*Data for analysis*:
>>

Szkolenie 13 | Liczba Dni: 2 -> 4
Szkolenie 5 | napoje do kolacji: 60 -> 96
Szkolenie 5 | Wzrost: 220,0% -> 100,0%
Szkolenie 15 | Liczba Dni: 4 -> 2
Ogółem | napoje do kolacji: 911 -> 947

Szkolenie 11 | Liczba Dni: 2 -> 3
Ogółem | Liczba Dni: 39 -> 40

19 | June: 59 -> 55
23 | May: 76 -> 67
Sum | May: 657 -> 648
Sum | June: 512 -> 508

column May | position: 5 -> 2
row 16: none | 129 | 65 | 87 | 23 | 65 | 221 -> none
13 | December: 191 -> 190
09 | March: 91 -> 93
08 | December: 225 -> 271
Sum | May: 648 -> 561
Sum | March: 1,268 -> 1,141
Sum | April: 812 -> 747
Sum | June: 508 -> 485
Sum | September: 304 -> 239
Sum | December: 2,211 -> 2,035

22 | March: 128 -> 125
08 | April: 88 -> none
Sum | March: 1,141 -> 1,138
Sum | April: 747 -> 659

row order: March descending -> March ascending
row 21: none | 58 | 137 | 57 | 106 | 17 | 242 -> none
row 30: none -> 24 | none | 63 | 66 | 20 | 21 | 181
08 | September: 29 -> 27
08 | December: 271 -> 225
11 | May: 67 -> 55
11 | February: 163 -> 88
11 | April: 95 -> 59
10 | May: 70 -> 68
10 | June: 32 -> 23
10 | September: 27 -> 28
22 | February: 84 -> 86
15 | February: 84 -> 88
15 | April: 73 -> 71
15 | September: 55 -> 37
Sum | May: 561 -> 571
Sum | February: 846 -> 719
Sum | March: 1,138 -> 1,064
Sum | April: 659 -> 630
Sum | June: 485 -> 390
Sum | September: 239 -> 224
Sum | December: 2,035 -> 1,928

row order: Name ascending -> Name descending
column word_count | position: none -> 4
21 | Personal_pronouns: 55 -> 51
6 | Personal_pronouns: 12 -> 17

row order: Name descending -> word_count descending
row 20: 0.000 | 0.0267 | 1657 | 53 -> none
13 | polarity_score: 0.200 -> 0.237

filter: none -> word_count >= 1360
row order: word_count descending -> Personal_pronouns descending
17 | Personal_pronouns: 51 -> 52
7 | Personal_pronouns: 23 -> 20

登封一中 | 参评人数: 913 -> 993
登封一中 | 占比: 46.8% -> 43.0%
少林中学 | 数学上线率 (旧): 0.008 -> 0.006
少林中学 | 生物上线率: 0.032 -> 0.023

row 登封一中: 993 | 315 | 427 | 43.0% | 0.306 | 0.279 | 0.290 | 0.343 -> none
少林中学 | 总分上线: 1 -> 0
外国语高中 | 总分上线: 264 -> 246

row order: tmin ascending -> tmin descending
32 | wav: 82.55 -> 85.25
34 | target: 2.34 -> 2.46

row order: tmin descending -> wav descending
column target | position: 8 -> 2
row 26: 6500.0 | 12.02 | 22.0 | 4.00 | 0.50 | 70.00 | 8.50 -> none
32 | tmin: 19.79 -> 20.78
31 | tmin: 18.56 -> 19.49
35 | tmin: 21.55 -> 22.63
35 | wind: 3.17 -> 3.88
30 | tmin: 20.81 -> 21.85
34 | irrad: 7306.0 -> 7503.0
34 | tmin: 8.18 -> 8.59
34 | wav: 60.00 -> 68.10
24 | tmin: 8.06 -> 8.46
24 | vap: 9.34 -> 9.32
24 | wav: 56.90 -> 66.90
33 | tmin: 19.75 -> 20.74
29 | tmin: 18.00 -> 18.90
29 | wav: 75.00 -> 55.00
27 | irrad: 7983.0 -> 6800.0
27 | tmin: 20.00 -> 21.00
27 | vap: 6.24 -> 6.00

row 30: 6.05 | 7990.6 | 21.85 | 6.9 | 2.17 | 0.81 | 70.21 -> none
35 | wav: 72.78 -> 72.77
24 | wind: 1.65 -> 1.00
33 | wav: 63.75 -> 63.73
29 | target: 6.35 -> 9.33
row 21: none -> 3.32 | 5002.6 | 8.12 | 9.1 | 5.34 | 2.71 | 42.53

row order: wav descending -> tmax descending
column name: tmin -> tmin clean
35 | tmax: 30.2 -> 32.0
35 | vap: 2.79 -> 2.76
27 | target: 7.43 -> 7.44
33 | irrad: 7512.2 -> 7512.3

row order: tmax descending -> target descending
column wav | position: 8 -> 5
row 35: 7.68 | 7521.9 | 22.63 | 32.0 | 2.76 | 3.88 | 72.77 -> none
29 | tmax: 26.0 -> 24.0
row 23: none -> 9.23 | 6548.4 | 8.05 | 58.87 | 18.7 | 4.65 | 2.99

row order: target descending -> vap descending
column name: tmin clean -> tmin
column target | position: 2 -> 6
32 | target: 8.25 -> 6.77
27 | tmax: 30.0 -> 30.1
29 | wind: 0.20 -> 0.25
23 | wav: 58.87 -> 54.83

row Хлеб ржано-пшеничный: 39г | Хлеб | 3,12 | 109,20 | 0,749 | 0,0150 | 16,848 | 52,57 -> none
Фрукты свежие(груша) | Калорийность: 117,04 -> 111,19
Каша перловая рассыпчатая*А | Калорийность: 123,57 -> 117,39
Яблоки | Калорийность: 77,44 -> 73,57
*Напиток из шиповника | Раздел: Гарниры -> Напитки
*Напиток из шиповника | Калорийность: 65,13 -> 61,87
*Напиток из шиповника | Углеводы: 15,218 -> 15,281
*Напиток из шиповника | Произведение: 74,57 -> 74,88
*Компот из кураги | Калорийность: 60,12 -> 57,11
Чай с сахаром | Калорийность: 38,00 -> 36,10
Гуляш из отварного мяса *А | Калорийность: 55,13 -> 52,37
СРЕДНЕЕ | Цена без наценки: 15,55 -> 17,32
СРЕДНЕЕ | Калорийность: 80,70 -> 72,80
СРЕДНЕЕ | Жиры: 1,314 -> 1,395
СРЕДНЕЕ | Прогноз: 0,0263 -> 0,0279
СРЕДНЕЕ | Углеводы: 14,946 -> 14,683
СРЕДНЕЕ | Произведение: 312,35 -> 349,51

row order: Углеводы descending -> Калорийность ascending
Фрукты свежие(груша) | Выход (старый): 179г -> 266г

<<

*Activity*: Without altering a single word, repeat the material.

*Final answer*:
Szkolenie 13 | Liczba Dni: 2 -> 4
Szkolenie 5 | napoje do kolacji: 60 -> 96
Szkolenie 5 | Wzrost: 220,0% -> 100,0%
Szkolenie 15 | Liczba Dni: 4 -> 2
Ogółem | napoje do kolacji: 911 -> 947

Szkolenie 11 | Liczba Dni: 2 -> 3
Ogółem | Liczba Dni: 39 -> 40

19 | June: 59 -> 55
23 | May: 76 -> 67
Sum | May: 657 -> 648
Sum | June: 512 -> 508

column May | position: 5 -> 2
row 16: none | 129 | 65 | 87 | 23 | 65 | 221 -> none
13 | December: 191 -> 190
09 | March: 91 -> 93
08 | December: 225 -> 271
Sum | May: 648 -> 561
Sum | March: 1,268 -> 1,141
Sum | April: 812 -> 747
Sum | June: 508 -> 485
Sum | September: 304 -> 239
Sum | December: 2,211 -> 2,035

22 | March: 128 -> 125
08 | April: 88 -> none
Sum | March: 1,141 -> 1,138
Sum | April: 747 -> 659

row order: March descending -> March ascending
row 21: none | 58 | 137 | 57 | 106 | 17 | 242 -> none
row 30: none -> 24 | none | 63 | 66 | 20 | 21 | 181
08 | September: 29 -> 27
08 | December: 271 -> 225
11 | May: 67 -> 55
11 | February: 163 -> 88
11 | April: 95 -> 59
10 | May: 70 -> 68
10 | June: 32 -> 23
10 | September: 27 -> 28
22 | February: 84 -> 86
15 | February: 84 -> 88
15 | April: 73 -> 71
15 | September: 55 -> 37
Sum | May: 561 -> 571
Sum | February: 846 -> 719
Sum | March: 1,138 -> 1,064
Sum | April: 659 -> 630
Sum | June: 485 -> 390
Sum | September: 239 -> 224
Sum | December: 2,035 -> 1,928

row order: Name ascending -> Name descending
column word_count | position: none -> 4
21 | Personal_pronouns: 55 -> 51
6 | Personal_pronouns: 12 -> 17

row order: Name descending -> word_count descending
row 20: 0.000 | 0.0267 | 1657 | 53 -> none
13 | polarity_score: 0.200 -> 0.237

filter: none -> word_count >= 1360
row order: word_count descending -> Personal_pronouns descending
17 | Personal_pronouns: 51 -> 52
7 | Personal_pronouns: 23 -> 20

登封一中 | 参评人数: 913 -> 993
登封一中 | 占比: 46.8% -> 43.0%
少林中学 | 数学上线率 (旧): 0.008 -> 0.006
少林中学 | 生物上线率: 0.032 -> 0.023

row 登封一中: 993 | 315 | 427 | 43.0% | 0.306 | 0.279 | 0.290 | 0.343 -> none
少林中学 | 总分上线: 1 -> 0
外国语高中 | 总分上线: 264 -> 246

row order: tmin ascending -> tmin descending
32 | wav: 82.55 -> 85.25
34 | target: 2.34 -> 2.46

row order: tmin descending -> wav descending
column target | position: 8 -> 2
row 26: 6500.0 | 12.02 | 22.0 | 4.00 | 0.50 | 70.00 | 8.50 -> none
32 | tmin: 19.79 -> 20.78
31 | tmin: 18.56 -> 19.49
35 | tmin: 21.55 -> 22.63
35 | wind: 3.17 -> 3.88
30 | tmin: 20.81 -> 21.85
34 | irrad: 7306.0 -> 7503.0
34 | tmin: 8.18 -> 8.59
34 | wav: 60.00 -> 68.10
24 | tmin: 8.06 -> 8.46
24 | vap: 9.34 -> 9.32
24 | wav: 56.90 -> 66.90
33 | tmin: 19.75 -> 20.74
29 | tmin: 18.00 -> 18.90
29 | wav: 75.00 -> 55.00
27 | irrad: 7983.0 -> 6800.0
27 | tmin: 20.00 -> 21.00
27 | vap: 6.24 -> 6.00

row 30: 6.05 | 7990.6 | 21.85 | 6.9 | 2.17 | 0.81 | 70.21 -> none
35 | wav: 72.78 -> 72.77
24 | wind: 1.65 -> 1.00
33 | wav: 63.75 -> 63.73
29 | target: 6.35 -> 9.33
row 21: none -> 3.32 | 5002.6 | 8.12 | 9.1 | 5.34 | 2.71 | 42.53

row order: wav descending -> tmax descending
column name: tmin -> tmin clean
35 | tmax: 30.2 -> 32.0
35 | vap: 2.79 -> 2.76
27 | target: 7.43 -> 7.44
33 | irrad: 7512.2 -> 7512.3

row order: tmax descending -> target descending
column wav | position: 8 -> 5
row 35: 7.68 | 7521.9 | 22.63 | 32.0 | 2.76 | 3.88 | 72.77 -> none
29 | tmax: 26.0 -> 24.0
row 23: none -> 9.23 | 6548.4 | 8.05 | 58.87 | 18.7 | 4.65 | 2.99

row order: target descending -> vap descending
column name: tmin clean -> tmin
column target | position: 2 -> 6
32 | target: 8.25 -> 6.77
27 | tmax: 30.0 -> 30.1
29 | wind: 0.20 -> 0.25
23 | wav: 58.87 -> 54.83

row Хлеб ржано-пшеничный: 39г | Хлеб | 3,12 | 109,20 | 0,749 | 0,0150 | 16,848 | 52,57 -> none
Фрукты свежие(груша) | Калорийность: 117,04 -> 111,19
Каша перловая рассыпчатая*А | Калорийность: 123,57 -> 117,39
Яблоки | Калорийность: 77,44 -> 73,57
*Напиток из шиповника | Раздел: Гарниры -> Напитки
*Напиток из шиповника | Калорийность: 65,13 -> 61,87
*Напиток из шиповника | Углеводы: 15,218 -> 15,281
*Напиток из шиповника | Произведение: 74,57 -> 74,88
*Компот из кураги | Калорийность: 60,12 -> 57,11
Чай с сахаром | Калорийность: 38,00 -> 36,10
Гуляш из отварного мяса *А | Калорийность: 55,13 -> 52,37
СРЕДНЕЕ | Цена без наценки: 15,55 -> 17,32
СРЕДНЕЕ | Калорийность: 80,70 -> 72,80
СРЕДНЕЕ | Жиры: 1,314 -> 1,395
СРЕДНЕЕ | Прогноз: 0,0263 -> 0,0279
СРЕДНЕЕ | Углеводы: 14,946 -> 14,683
СРЕДНЕЕ | Произведение: 312,35 -> 349,51

row order: Углеводы descending -> Калорийность ascending
Фрукты свежие(груша) | Выход (старый): 179г -> 266г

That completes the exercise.